◆ **Description of the task**: Your answer must be an exact copy of the entries below, with every picture removed.

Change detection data
#####

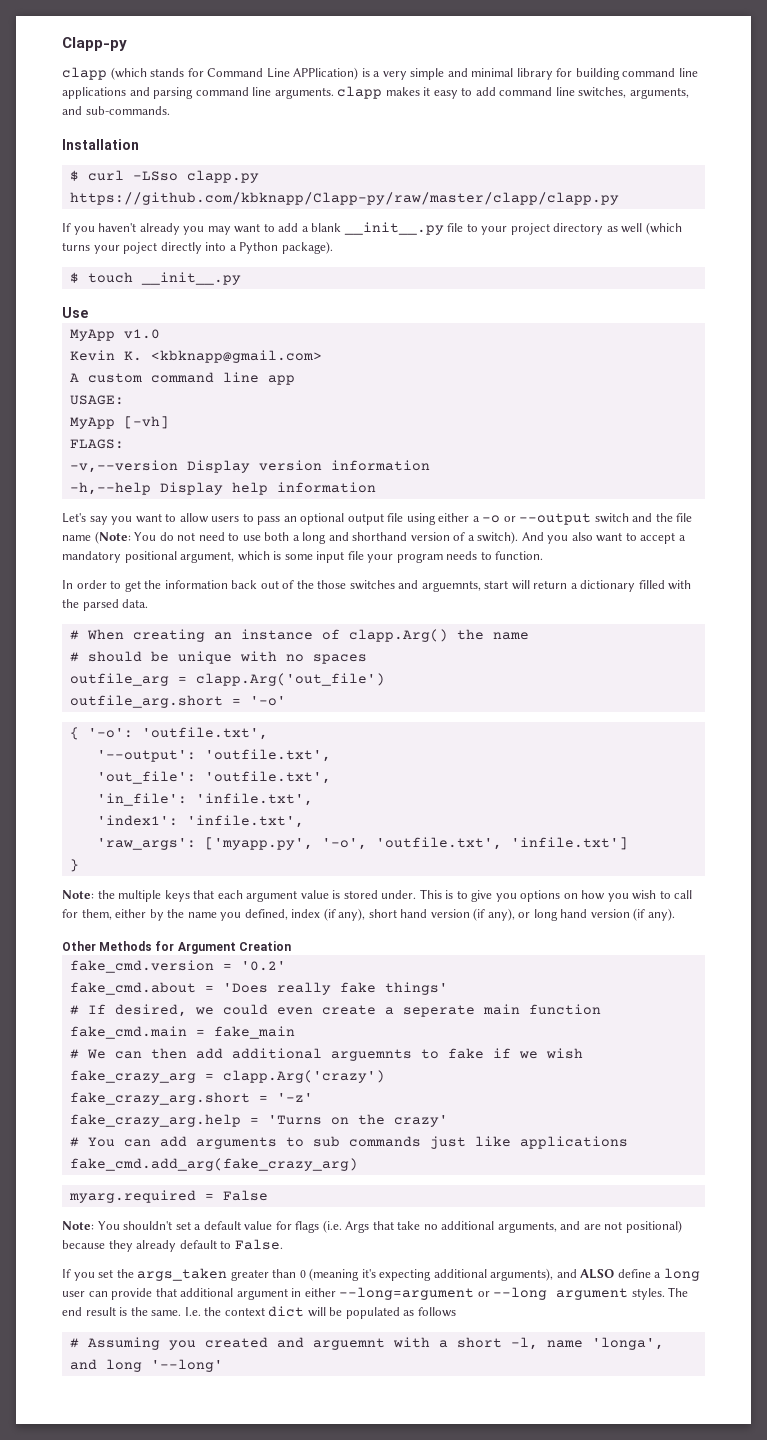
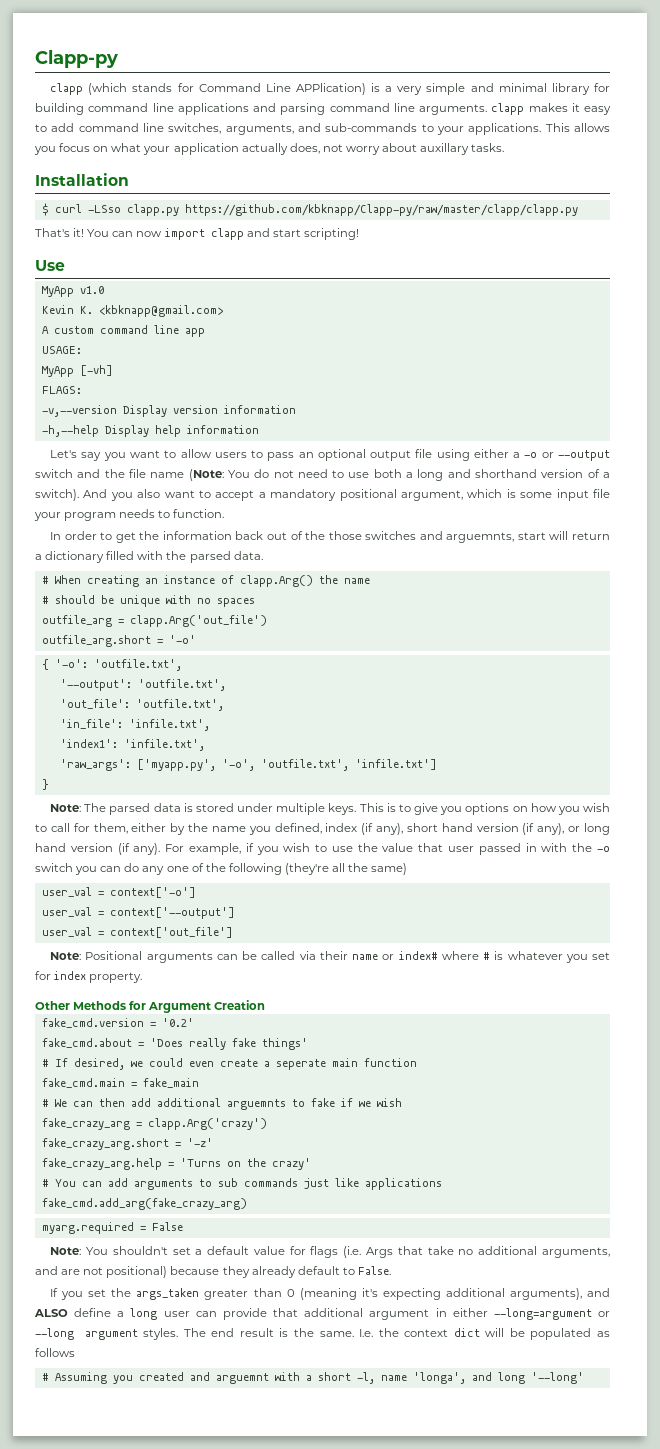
[85,106,170,115] sub-commands. -> [325,123,610,135] [34,143,505,155] sub-commands to your applications. This allows you focus on what your application actually does, not worry about auxillary tasks.
[62,222,682,235] [62,241,333,254] [69,272,241,285] If you haven't already you may want to add a blank __init__.py file to your project directory as well (which turns your poject directly into a Python package). // $ touch __init__.py -> [35,228,359,240] That's it! You can now import clapp and start scripting!
[97,890,417,902] the multiple keys that each argument value is stored under. -> [84,803,357,815] The parsed data is stored under multiple keys.
(675, 914) none -> [165,843,610,855] [35,863,408,875] [41,887,196,898] [41,907,235,919] [41,927,233,938] [50,951,610,963] [35,971,143,983] For example, if you wish to use the value that user passed in with the -o switch you can do any one of the following (they're all the same) // user_val = context['-o'] // user_val = context['--output'] // user_val = context['out_file'] // Note: Positional arguments can be called via their name or index# where # is whatever you set for index property.

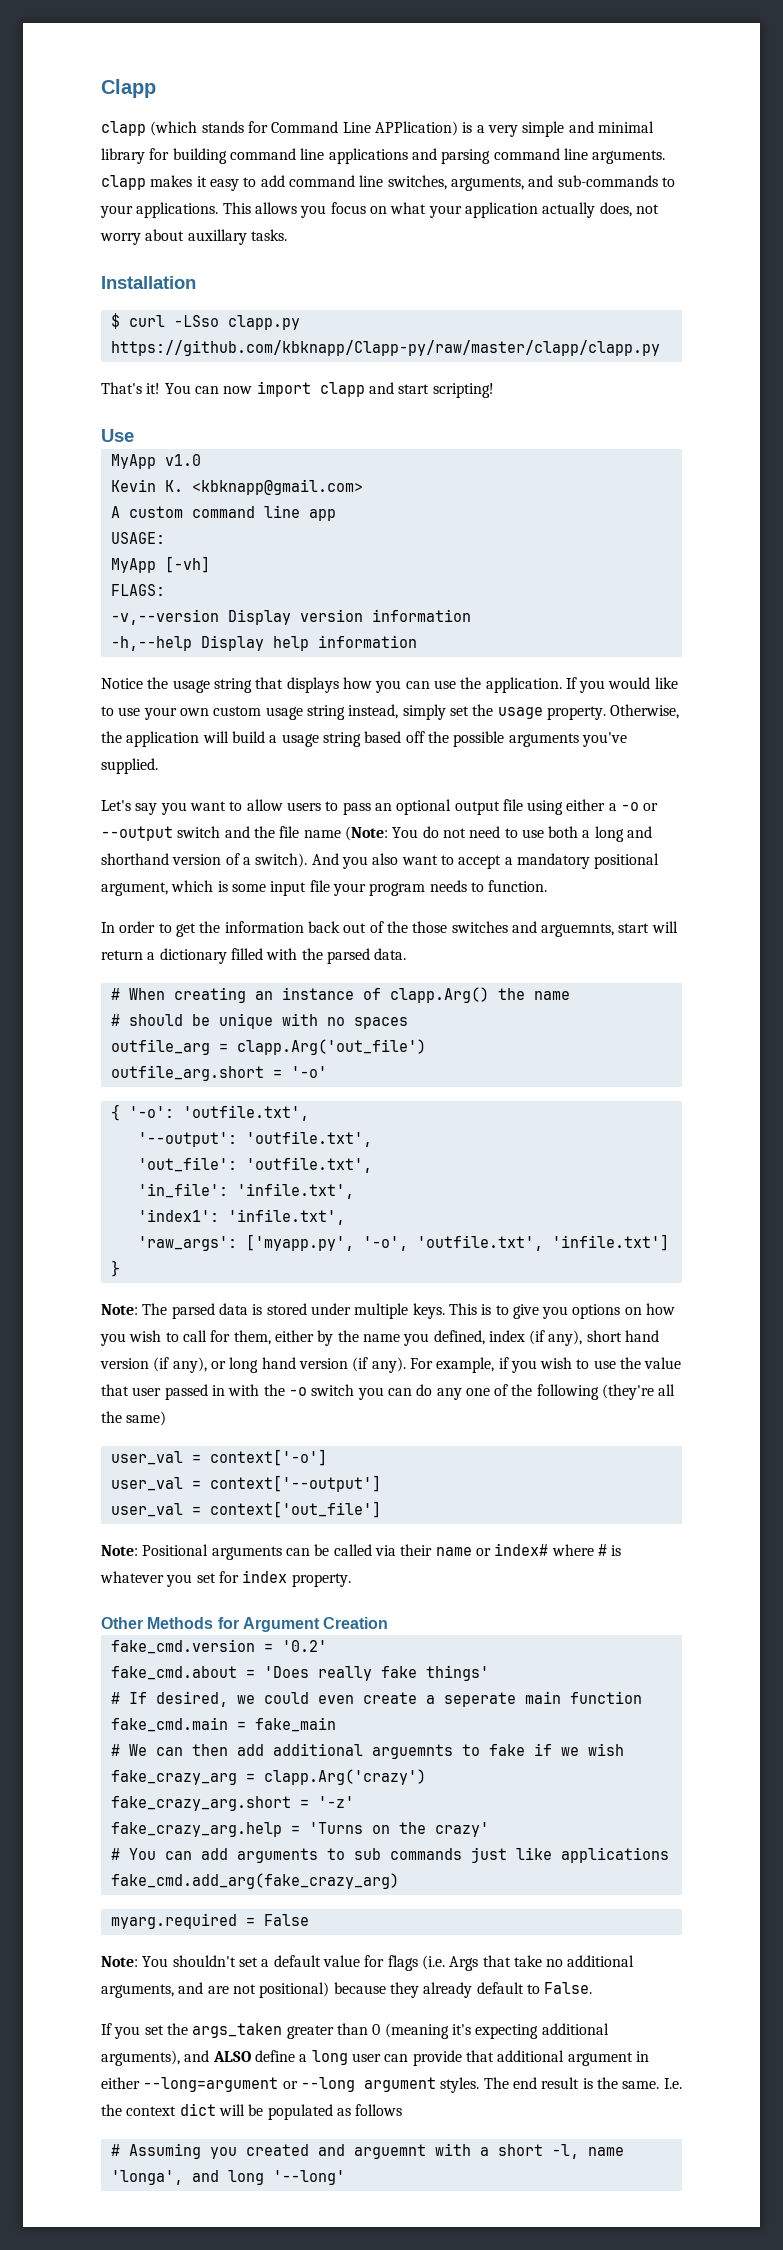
[35,50,118,68] Clapp-py -> [101,79,156,98] Clapp
(259, 429) none -> [101,677,678,693] [101,704,680,720] [101,731,627,747] [101,758,158,774] // Notice the usage string that displays how you can use the application. If you would like to use your own custom usage string instead, simply set the usage property. Otherwise, the application will build a usage string based off the possible arguments you've supplied.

#####

◆ **Answer space**:
[85,106,170,115] sub-commands. -> [325,123,610,135] [34,143,505,155] sub-commands to your applications. This allows you focus on what your application actually does, not worry about auxillary tasks.
[62,222,682,235] [62,241,333,254] [69,272,241,285] If you haven't already you may want to add a blank __init__.py file to your project directory as well (which turns your poject directly into a Python package). // $ touch __init__.py -> [35,228,359,240] That's it! You can now import clapp and start scripting!
[97,890,417,902] the multiple keys that each argument value is stored under. -> [84,803,357,815] The parsed data is stored under multiple keys.
(675, 914) none -> [165,843,610,855] [35,863,408,875] [41,887,196,898] [41,907,235,919] [41,927,233,938] [50,951,610,963] [35,971,143,983] For example, if you wish to use the value that user passed in with the -o switch you can do any one of the following (they're all the same) // user_val = context['-o'] // user_val = context['--output'] // user_val = context['out_file'] // Note: Positional arguments can be called via their name or index# where # is whatever you set for index property.

[35,50,118,68] Clapp-py -> [101,79,156,98] Clapp
(259, 429) none -> [101,677,678,693] [101,704,680,720] [101,731,627,747] [101,758,158,774] // Notice the usage string that displays how you can use the application. If you would like to use your own custom usage string instead, simply set the usage property. Otherwise, the application will build a usage string based off the possible arguments you've supplied.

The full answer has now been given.